Na semana passada, a presidente da CCJ Senado, Simone Tebet (MDB-MS), anunciou que pautaria a proposta para a próxima sessão do colegiado. Como nesta semana a Casa estará fechada por causa da reunião dos Brics, bloco formado por Brasil, Rússia, Índia, China e África do Sul, o início da tramitação na comissão deve ficar para a semana que vem.

Embora não altere o artigo 5º da Constituição, a PEC que está no Senado também está ameaçada por possíveis contestações. O texto insere o seguinte trecho no artigo 93: “A decisão condenatória proferida por órgãos colegiados deve ser executada imediatamente, independentemente do cabimento de eventuais recursos”. Esse artigo não é considerado cláusula pétrea, mas pode ser questionado por suprimir do cidadão o direito de aguardar em liberdade até o trânsito em julgado.

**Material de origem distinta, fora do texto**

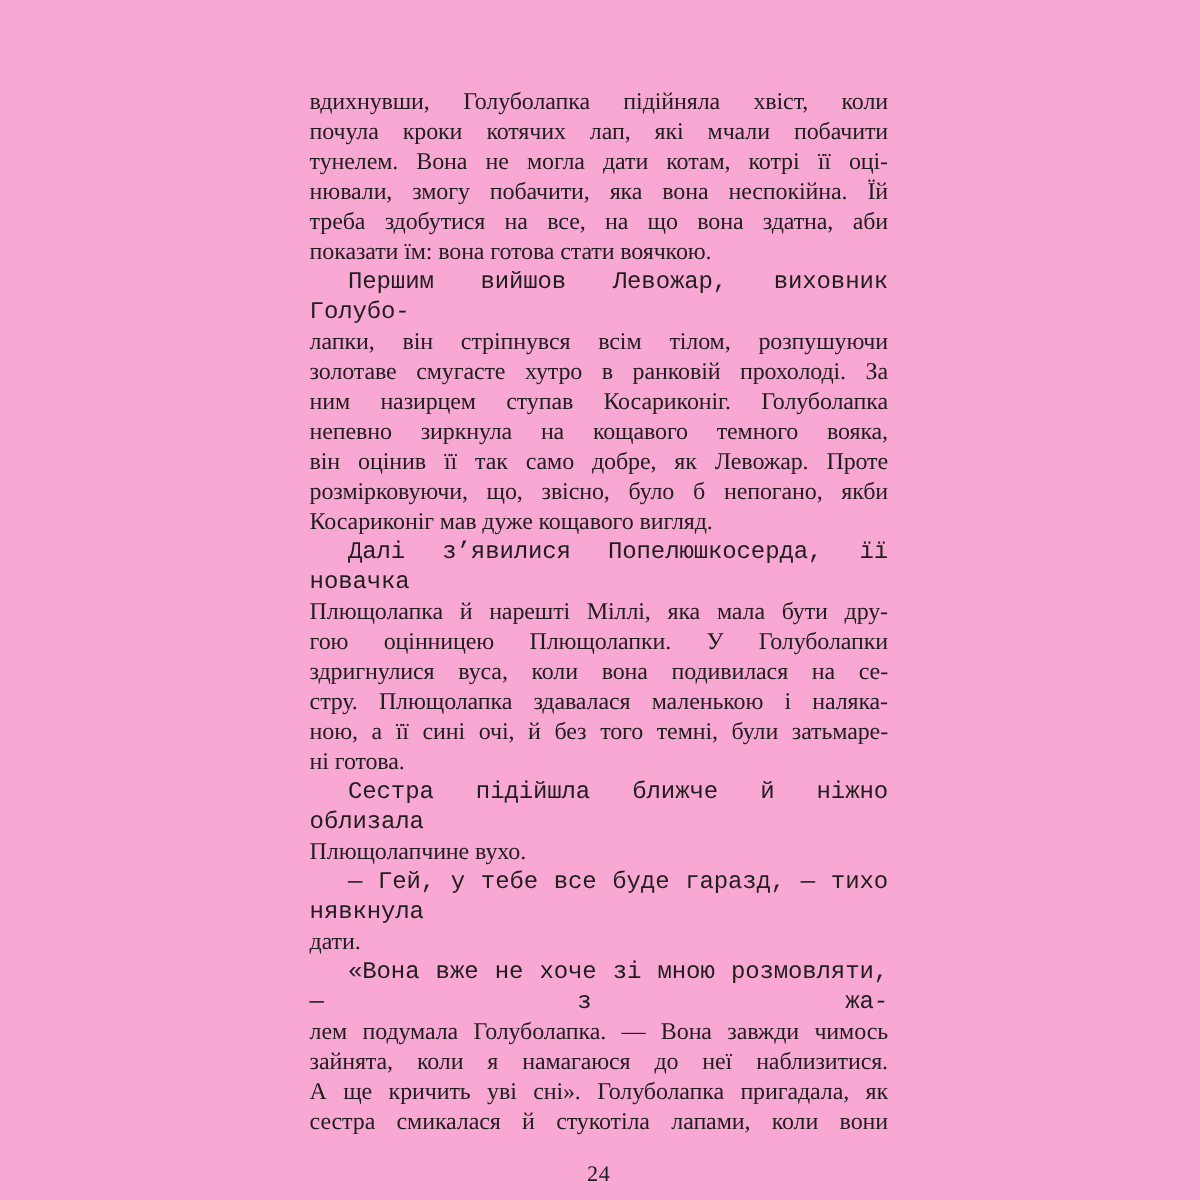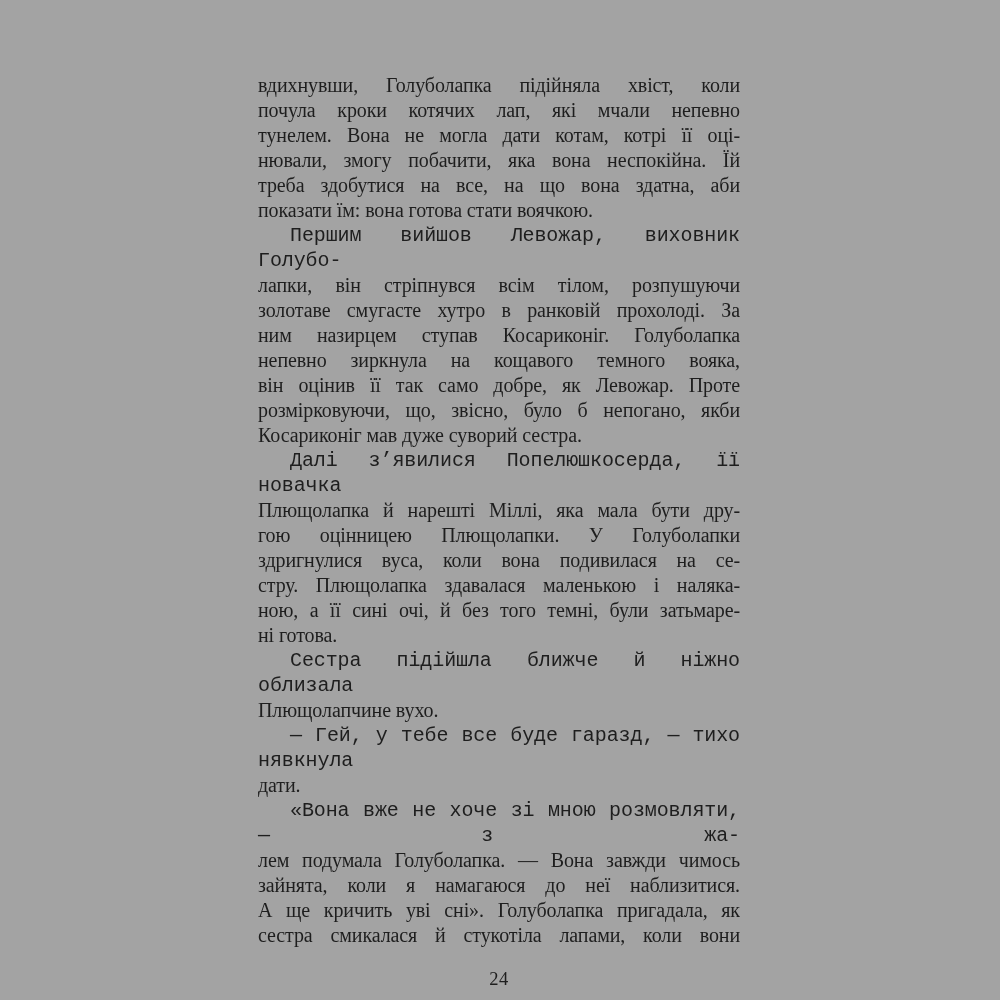--- a/index.html
+++ b/index.html
@@ -11,7 +11,7 @@
     position: relative;
     width: 1000px;
     height: 1000px;
-    background: #a3a3a3;
+    background: #f9a8d4;
     font-family: "Liberation Serif", serif;
     color: #1e1e1e;
     overflow: hidden;

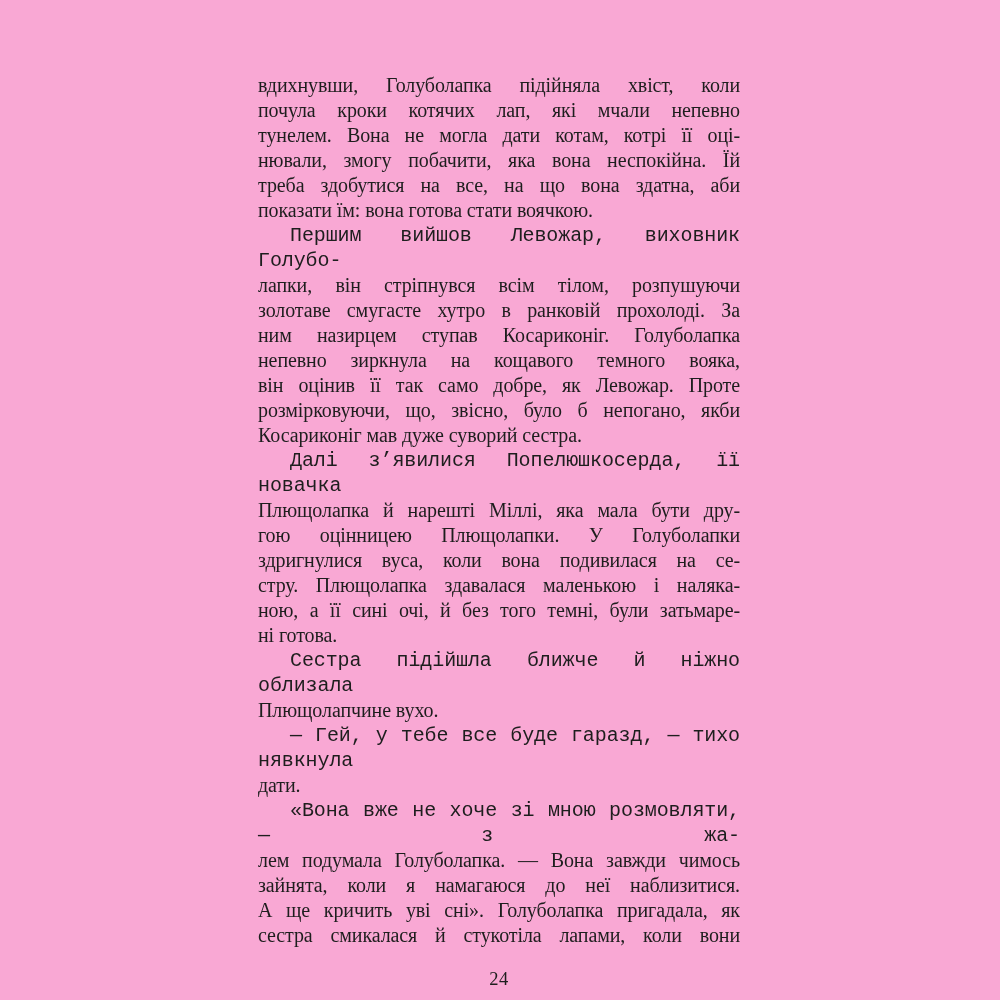--- a/index.html
+++ b/index.html
@@ -58,7 +58,7 @@
 
     <div class="paragraph">
       <div class="line">вдихнувши, Голуболапка підійняла хвіст, коли</div>
-      <div class="line">почула кроки котячих лап, які мчали непевно</div>
+      <div class="line">почула кроки котячих лап, які мчали побачити</div>
       <div class="line">тунелем. Вона не могла дати котам, котрі її оці-</div>
       <div class="line">нювали, змогу побачити, яка вона неспокійна. Їй</div>
       <div class="line">треба здобутися на все, на що вона здатна, аби</div>

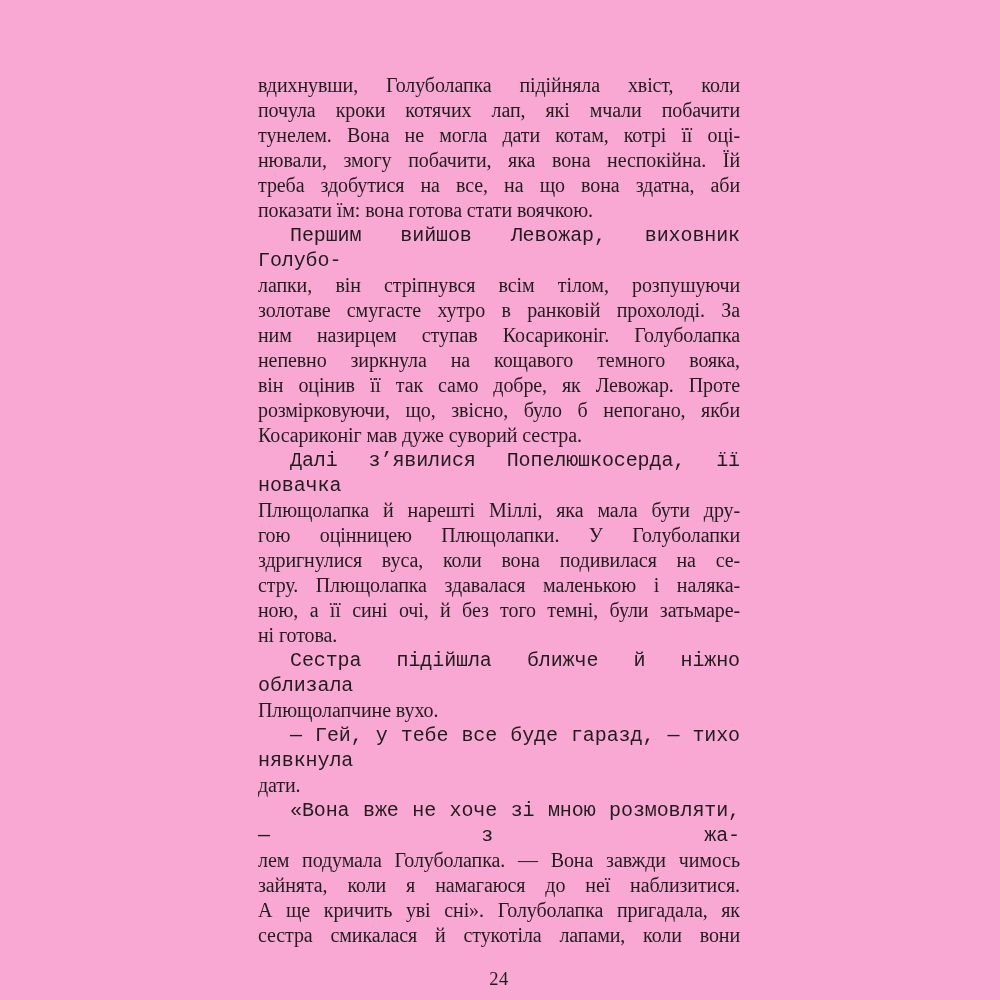--- a/index.html
+++ b/index.html
@@ -73,7 +73,7 @@
       <div class="line">непевно зиркнула на кощавого темного вояка,</div>
       <div class="line">він оцінив її так само добре, як Левожар. Проте</div>
       <div class="line">розмірковуючи, що, звісно, було б непогано, якби</div>
-      <div class="line end">Косариконіг мав дуже суворий сестра.</div>
+      <div class="line end">Косариконіг мав дуже кощавого вигляд.</div>
     </div>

Esse direito, segundo um ministro do STF ouvido pelo GLOBO em caráter reservado, seria considerado uma garantia fundamental. O artigo 60 da Constituição fala que não pode haver alteração de “direitos e garantias individuais”. Outro ministro, que também falou na condição de anonimato, disse que mudanças são possíveis via projeto de lei ou PEC, desde que não destruam cláusulas pétreas.(Colaborou Marco Grillo e Isabella Macedo)

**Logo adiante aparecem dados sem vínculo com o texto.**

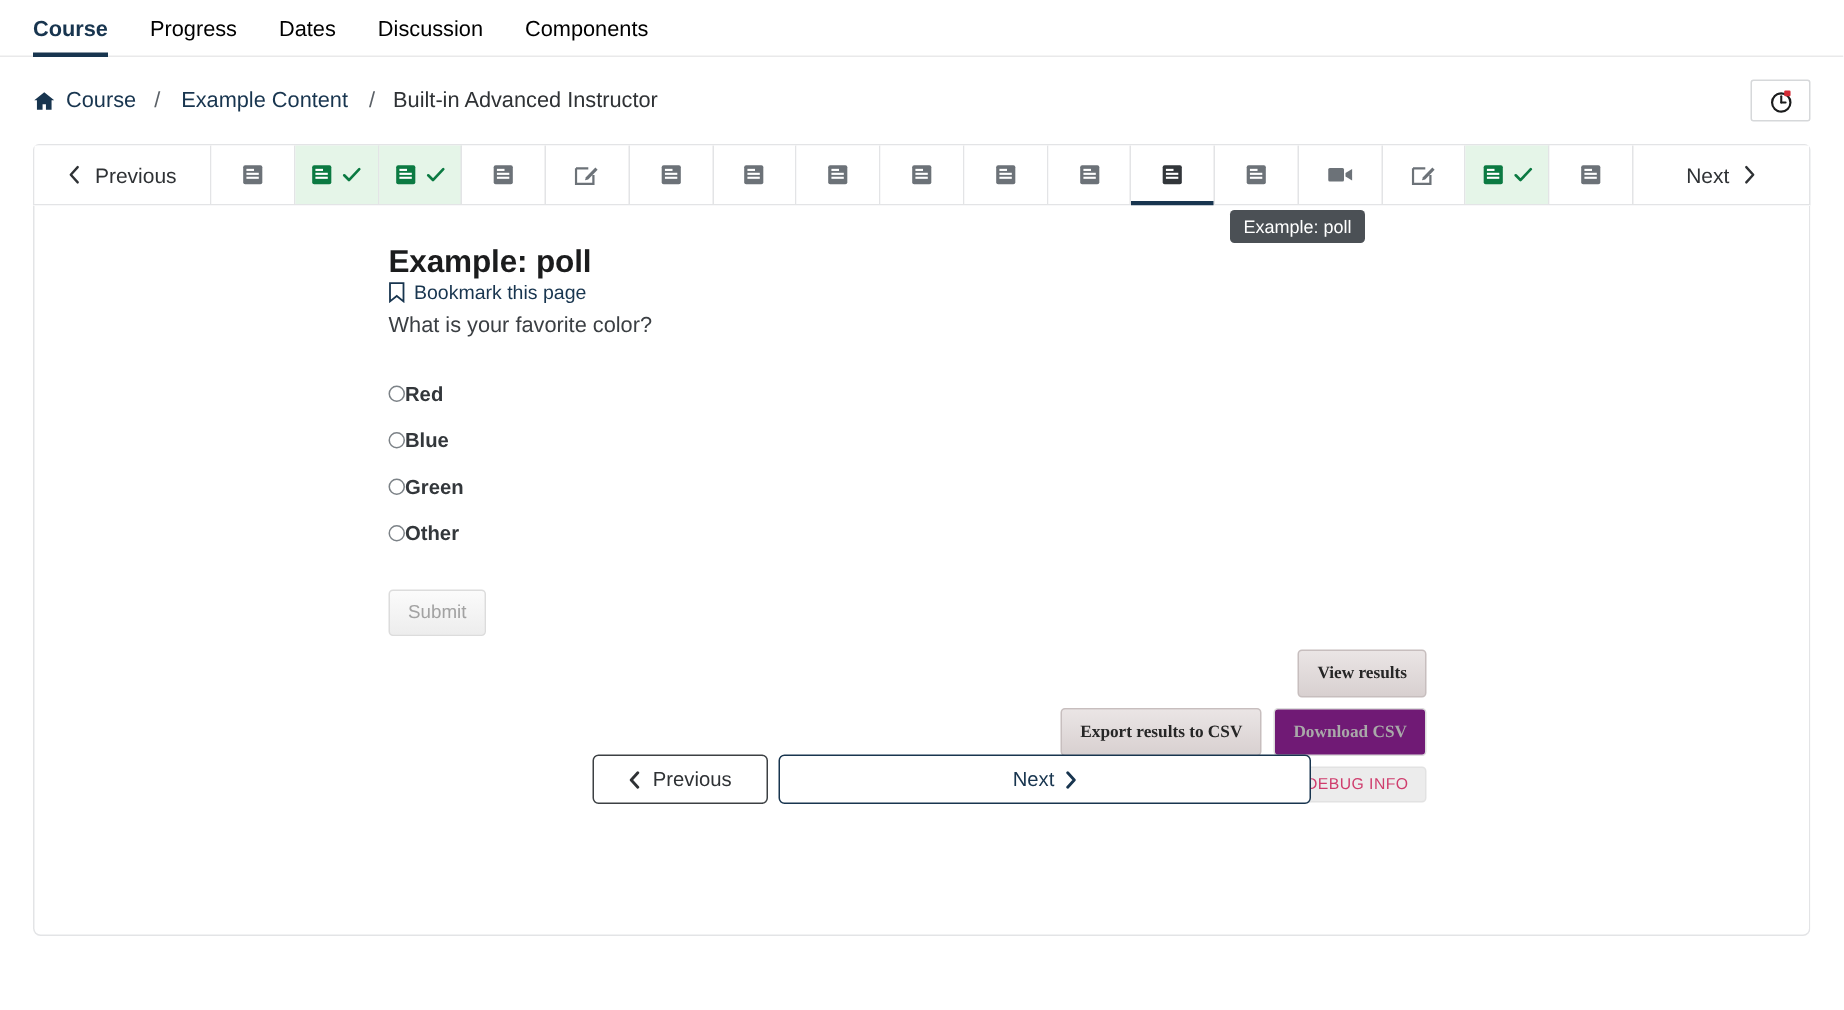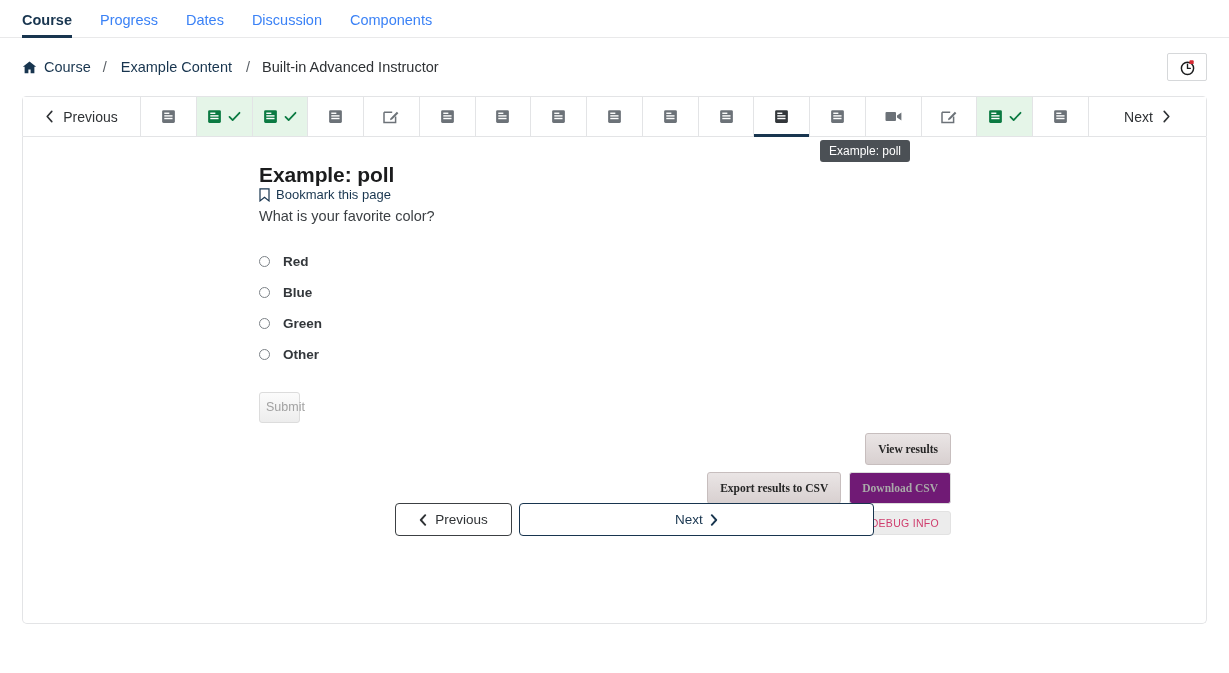--- a/index.html
+++ b/index.html
@@ -23,7 +23,7 @@
   }
   .tab {
     font-size: 14.5px;
-    color: #3b82f6;
+    color: #000000;
     padding: 0 14px 10px 14px;
     cursor: pointer;
     position: relative;

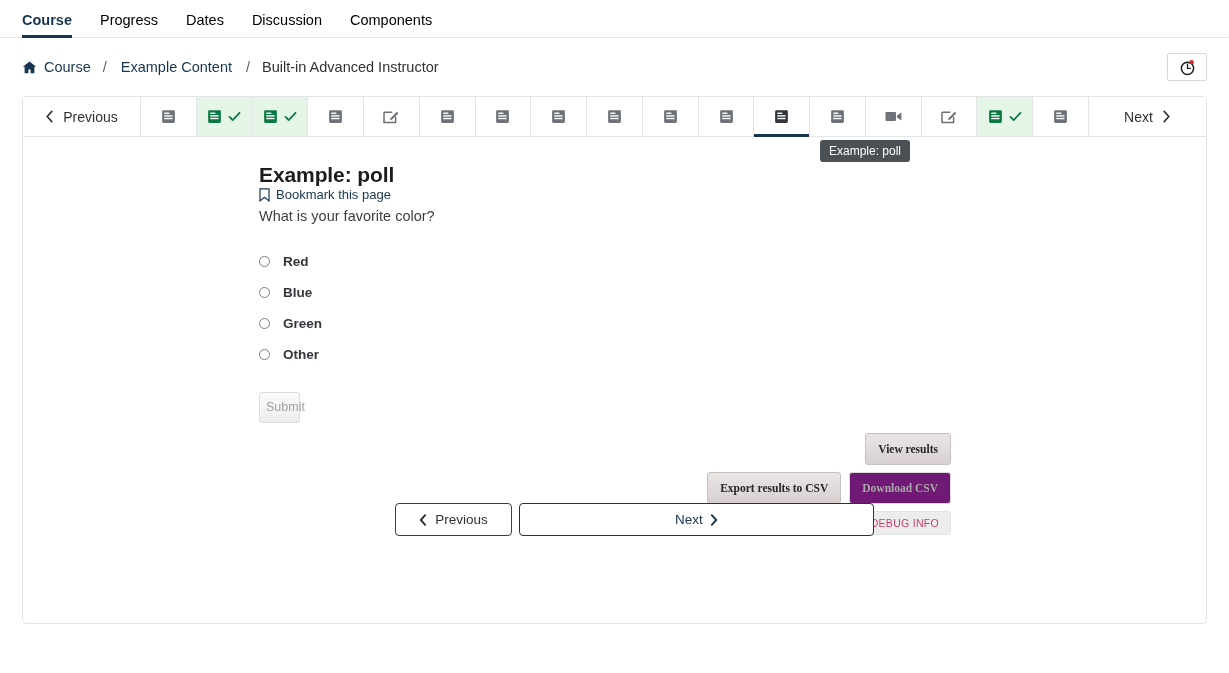--- a/index.html
+++ b/index.html
@@ -185,7 +185,6 @@
   .answer {
     display: flex;
     align-items: center;
-    gap: 13px;
     height: 31px;
   }
   .radio {

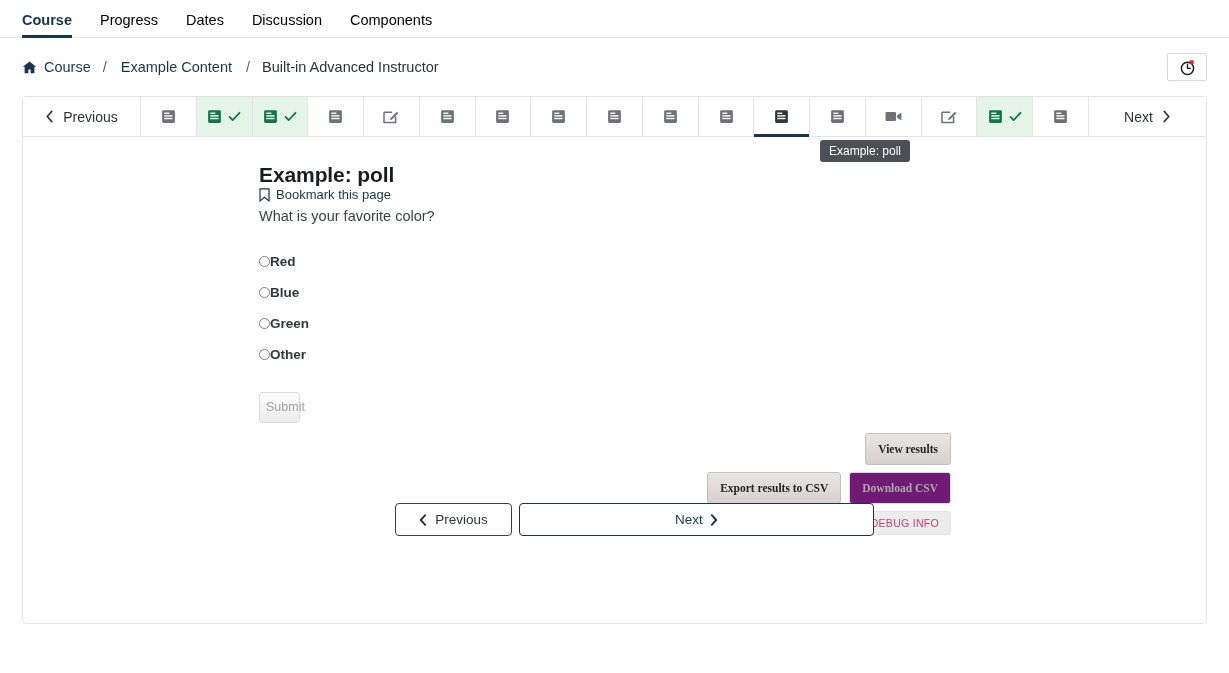--- a/index.html
+++ b/index.html
@@ -204,7 +204,7 @@
 
   .submit-btn {
     margin-top: 22px;
-    width: 41px; height: 31px;
+    width: 65px; height: 31px;
     border: 1px solid #dcdcdc;
     border-radius: 3px;
     background: linear-gradient(#fbfbfb, #ededed);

Entenda o efeito do julgamento do STF

O que o Supremo Tribunal Federal decidiu?

Na semana passada, por seis votos a cinco, a Corte barrou a prisão após segunda instância e entendeu que réus só podem ser presos após esgotadas todas as possibilidades de recursos na Justiça (trânsito em julgado).

Qual o impacto da decisão?

O Conselho Nacional de Justiça (CNJ) informou em outubro que a decisão do STF potencialmente pode colocar em liberdade 4.895 presos — aqueles que estão na cadeia por causa de uma decisão de um tribunal de segunda instância. O ex-presidente Lula e outros condenados no âmbito da Lava-Jato, como o ex-ministro José Dirceu, estavam nesse grupo e já foram soltos.

A libertação de presos é automática?

Não. No caso dos presos potencialmente beneficiados, cada defesa deverá pedir a libertação de seu cliente. E o pedido deve ser analisado pelo juiz responsável. Ao analisar o pedido, e se provocado, o juiz pode determinar prisão preventiva.